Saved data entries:
══════════

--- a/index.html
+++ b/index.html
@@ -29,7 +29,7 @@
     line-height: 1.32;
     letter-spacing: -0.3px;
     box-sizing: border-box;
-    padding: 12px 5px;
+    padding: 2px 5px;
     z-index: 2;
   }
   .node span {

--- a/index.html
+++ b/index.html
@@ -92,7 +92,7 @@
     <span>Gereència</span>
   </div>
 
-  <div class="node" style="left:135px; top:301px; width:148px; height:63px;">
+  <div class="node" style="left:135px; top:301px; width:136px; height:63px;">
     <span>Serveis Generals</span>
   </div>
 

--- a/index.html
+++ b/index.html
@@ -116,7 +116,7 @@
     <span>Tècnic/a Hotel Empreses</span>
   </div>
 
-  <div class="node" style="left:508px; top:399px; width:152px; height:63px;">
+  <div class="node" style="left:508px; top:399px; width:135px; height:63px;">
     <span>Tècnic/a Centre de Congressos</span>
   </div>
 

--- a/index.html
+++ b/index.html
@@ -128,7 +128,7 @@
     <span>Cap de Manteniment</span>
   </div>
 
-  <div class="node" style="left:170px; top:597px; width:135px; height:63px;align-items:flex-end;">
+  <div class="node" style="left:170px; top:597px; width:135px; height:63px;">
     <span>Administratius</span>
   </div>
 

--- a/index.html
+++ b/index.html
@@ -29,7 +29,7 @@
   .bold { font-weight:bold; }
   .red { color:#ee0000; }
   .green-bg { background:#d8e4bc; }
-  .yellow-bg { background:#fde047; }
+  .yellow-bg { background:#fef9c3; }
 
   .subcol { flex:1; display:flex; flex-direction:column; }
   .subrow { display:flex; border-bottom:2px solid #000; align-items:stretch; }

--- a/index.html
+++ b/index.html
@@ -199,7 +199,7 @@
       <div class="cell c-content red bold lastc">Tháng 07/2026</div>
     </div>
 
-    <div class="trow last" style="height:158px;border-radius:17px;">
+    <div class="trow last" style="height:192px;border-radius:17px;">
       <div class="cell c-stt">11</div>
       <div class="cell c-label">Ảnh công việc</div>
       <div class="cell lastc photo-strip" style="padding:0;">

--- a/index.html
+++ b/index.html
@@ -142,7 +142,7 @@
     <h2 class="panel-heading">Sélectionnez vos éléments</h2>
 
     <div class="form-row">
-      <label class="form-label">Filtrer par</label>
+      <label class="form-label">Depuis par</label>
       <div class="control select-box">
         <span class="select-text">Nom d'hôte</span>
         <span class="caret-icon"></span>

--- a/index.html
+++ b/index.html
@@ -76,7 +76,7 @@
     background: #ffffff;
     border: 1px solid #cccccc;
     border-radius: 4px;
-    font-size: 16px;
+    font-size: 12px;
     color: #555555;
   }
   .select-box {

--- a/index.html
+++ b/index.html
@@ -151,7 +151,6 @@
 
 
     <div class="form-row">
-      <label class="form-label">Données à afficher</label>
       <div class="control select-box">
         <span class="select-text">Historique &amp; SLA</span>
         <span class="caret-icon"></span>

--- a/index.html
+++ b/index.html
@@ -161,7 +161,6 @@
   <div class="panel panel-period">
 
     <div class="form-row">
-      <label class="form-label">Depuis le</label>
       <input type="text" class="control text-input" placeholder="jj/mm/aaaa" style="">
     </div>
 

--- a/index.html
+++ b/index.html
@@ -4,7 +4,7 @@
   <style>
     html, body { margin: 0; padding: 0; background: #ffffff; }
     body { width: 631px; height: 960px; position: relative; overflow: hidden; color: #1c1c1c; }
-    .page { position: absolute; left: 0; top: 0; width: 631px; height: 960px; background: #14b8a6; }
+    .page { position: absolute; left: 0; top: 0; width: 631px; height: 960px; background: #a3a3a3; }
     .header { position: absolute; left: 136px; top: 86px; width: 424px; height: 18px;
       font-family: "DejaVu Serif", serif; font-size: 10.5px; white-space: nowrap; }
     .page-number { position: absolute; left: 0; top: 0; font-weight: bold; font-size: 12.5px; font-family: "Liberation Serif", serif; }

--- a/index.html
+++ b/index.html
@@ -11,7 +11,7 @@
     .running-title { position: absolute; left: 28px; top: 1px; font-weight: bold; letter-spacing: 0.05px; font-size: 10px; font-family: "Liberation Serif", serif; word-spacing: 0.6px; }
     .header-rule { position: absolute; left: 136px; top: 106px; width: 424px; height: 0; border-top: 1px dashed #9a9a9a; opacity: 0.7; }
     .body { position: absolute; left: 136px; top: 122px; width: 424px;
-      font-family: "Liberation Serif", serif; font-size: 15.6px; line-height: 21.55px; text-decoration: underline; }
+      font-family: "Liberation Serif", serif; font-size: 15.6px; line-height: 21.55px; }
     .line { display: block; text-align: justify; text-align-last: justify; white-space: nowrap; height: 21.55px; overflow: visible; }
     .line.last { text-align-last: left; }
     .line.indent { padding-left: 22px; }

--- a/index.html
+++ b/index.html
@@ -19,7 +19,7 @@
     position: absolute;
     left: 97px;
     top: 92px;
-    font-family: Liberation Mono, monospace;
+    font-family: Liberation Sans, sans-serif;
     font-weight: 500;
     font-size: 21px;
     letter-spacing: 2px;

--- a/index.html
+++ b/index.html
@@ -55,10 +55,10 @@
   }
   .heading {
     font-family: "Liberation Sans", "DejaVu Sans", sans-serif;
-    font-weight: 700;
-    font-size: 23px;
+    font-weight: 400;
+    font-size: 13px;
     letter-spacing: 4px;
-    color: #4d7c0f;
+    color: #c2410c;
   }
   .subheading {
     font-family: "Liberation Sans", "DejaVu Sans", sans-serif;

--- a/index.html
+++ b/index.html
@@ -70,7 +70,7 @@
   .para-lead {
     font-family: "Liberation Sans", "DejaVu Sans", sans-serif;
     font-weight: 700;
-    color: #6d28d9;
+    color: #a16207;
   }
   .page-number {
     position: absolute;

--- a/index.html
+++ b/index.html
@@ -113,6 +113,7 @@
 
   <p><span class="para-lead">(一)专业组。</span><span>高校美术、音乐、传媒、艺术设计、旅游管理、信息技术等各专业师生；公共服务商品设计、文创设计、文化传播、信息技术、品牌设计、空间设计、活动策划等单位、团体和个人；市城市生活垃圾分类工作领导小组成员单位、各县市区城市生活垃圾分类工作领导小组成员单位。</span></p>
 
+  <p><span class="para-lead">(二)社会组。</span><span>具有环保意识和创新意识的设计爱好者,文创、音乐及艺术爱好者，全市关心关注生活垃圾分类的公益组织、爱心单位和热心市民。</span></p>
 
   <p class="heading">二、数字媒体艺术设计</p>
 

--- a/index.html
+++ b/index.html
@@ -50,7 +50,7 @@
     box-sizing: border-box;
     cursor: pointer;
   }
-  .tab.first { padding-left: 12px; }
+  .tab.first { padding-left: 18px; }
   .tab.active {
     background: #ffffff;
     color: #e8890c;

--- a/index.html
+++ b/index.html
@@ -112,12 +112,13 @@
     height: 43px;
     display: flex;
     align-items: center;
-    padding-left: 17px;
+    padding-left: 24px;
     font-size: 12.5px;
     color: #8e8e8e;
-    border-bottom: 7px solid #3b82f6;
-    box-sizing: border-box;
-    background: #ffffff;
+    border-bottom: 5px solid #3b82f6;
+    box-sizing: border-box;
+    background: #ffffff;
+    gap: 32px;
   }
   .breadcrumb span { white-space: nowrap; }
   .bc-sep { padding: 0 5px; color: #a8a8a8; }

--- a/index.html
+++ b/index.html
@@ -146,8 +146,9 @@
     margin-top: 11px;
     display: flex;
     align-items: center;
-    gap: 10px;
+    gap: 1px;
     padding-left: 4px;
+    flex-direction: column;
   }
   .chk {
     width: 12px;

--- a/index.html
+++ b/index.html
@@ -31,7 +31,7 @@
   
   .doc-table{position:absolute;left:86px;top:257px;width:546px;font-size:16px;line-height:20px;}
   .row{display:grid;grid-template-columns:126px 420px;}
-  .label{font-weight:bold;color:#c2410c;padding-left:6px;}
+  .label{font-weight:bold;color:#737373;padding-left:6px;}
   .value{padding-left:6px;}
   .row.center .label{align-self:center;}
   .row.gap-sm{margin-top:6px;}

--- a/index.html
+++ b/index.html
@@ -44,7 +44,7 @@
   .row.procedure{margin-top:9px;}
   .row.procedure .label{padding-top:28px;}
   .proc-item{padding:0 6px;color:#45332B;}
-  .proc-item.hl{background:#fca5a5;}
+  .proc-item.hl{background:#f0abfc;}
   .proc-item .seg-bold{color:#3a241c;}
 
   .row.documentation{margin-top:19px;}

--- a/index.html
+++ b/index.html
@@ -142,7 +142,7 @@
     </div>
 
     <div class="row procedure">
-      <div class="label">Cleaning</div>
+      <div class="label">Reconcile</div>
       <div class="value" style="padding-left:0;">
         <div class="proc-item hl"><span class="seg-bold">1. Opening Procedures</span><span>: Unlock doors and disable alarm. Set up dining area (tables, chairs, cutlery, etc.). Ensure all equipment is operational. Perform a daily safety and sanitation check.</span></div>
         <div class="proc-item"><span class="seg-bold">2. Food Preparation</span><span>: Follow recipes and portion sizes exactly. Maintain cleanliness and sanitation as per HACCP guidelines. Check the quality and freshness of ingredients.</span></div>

══════════

Instructions to follow:
Your task is to find each line in the entries that contains the string "select" and copy it.

Output of the task:
       <div class="control select-box">
         <span class="select-text">Nom d'hôte</span>
   .select-box {
       <div class="control select-box">
         <span class="select-text">Historique &amp; SLA</span>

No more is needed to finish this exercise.